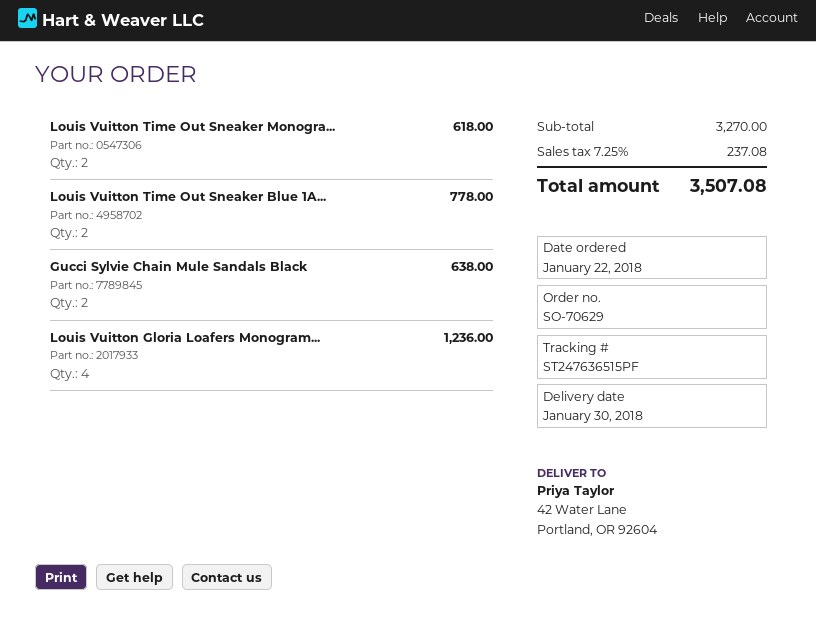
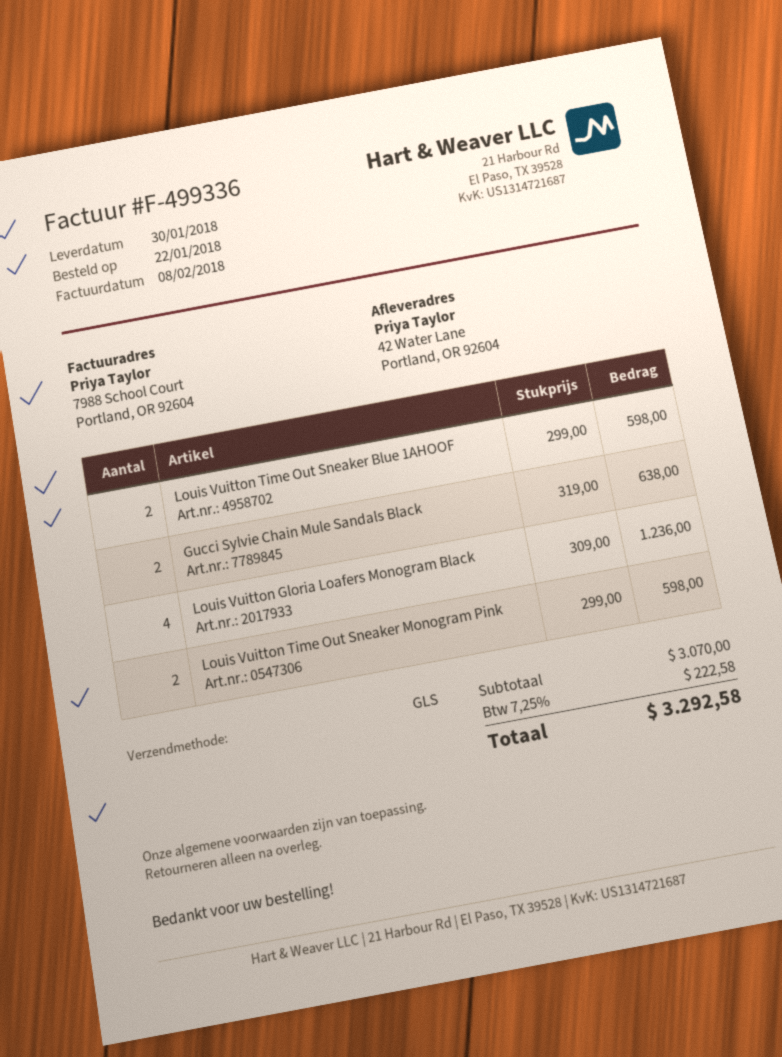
Louis Vuitton Time Out Sneaker Monogra...: 2 for 618.00 -> 2 for 598.00
Louis Vuitton Time Out Sneaker Blue 1A...: 2 for 778.00 -> 2 for 598.00
subtotal: 3270.00 -> 3070.00
tax: 7.25% = 237.08 -> 7.25% = 222.58
total: 3507.08 -> 3292.58

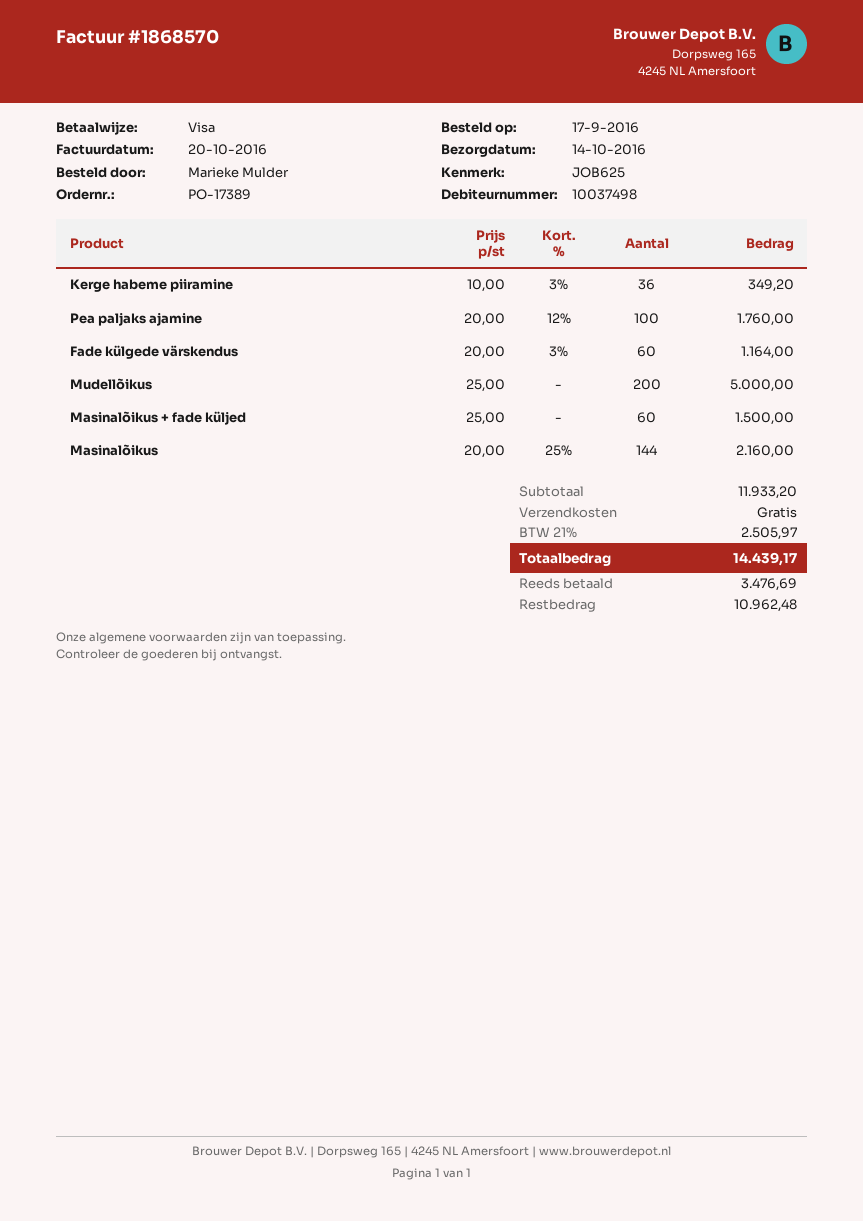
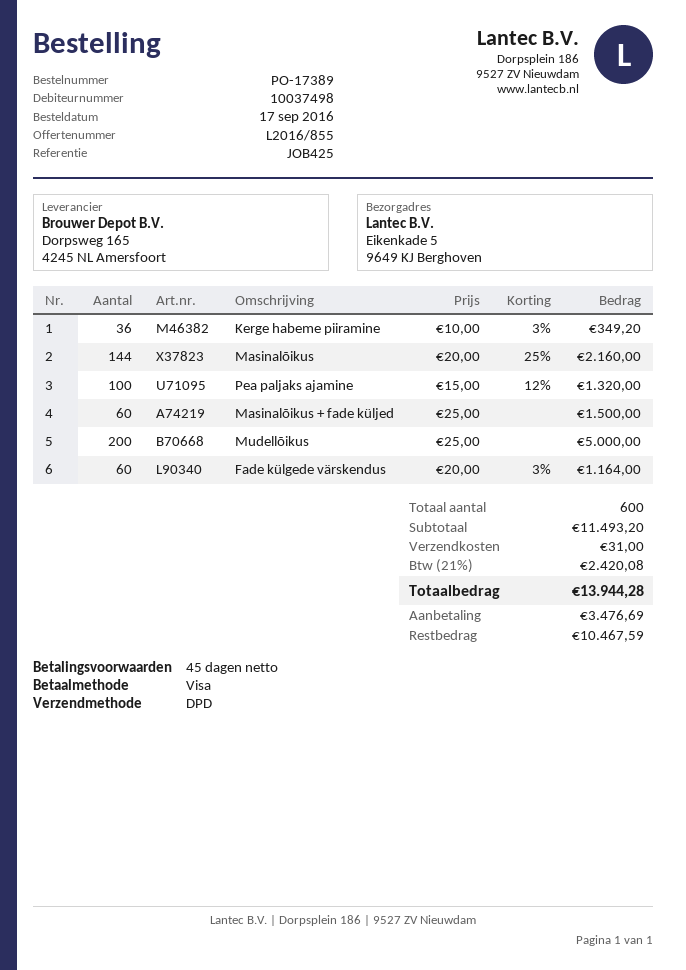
reference: JOB625 -> JOB425
Pea paljaks ajamine: 100 x 20.00 - 12% = 1760.00 -> 100 x 15.00 - 12% = 1320.00
subtotal: 11933.20 -> 11493.20
shipping: 0.00 -> 31.00
tax: 21% = 2505.97 -> 21% = 2420.08
total: 14439.17 -> 13944.28
balance: 10962.48 -> 10467.59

· · · · · · ·

From the line that contains "Pea paljaks ajamine: 100" down to the last line of the material above, copy every line word for word, both ends included.

Pea paljaks ajamine: 100 x 20.00 - 12% = 1760.00 -> 100 x 15.00 - 12% = 1320.00
subtotal: 11933.20 -> 11493.20
shipping: 0.00 -> 31.00
tax: 21% = 2505.97 -> 21% = 2420.08
total: 14439.17 -> 13944.28
balance: 10962.48 -> 10467.59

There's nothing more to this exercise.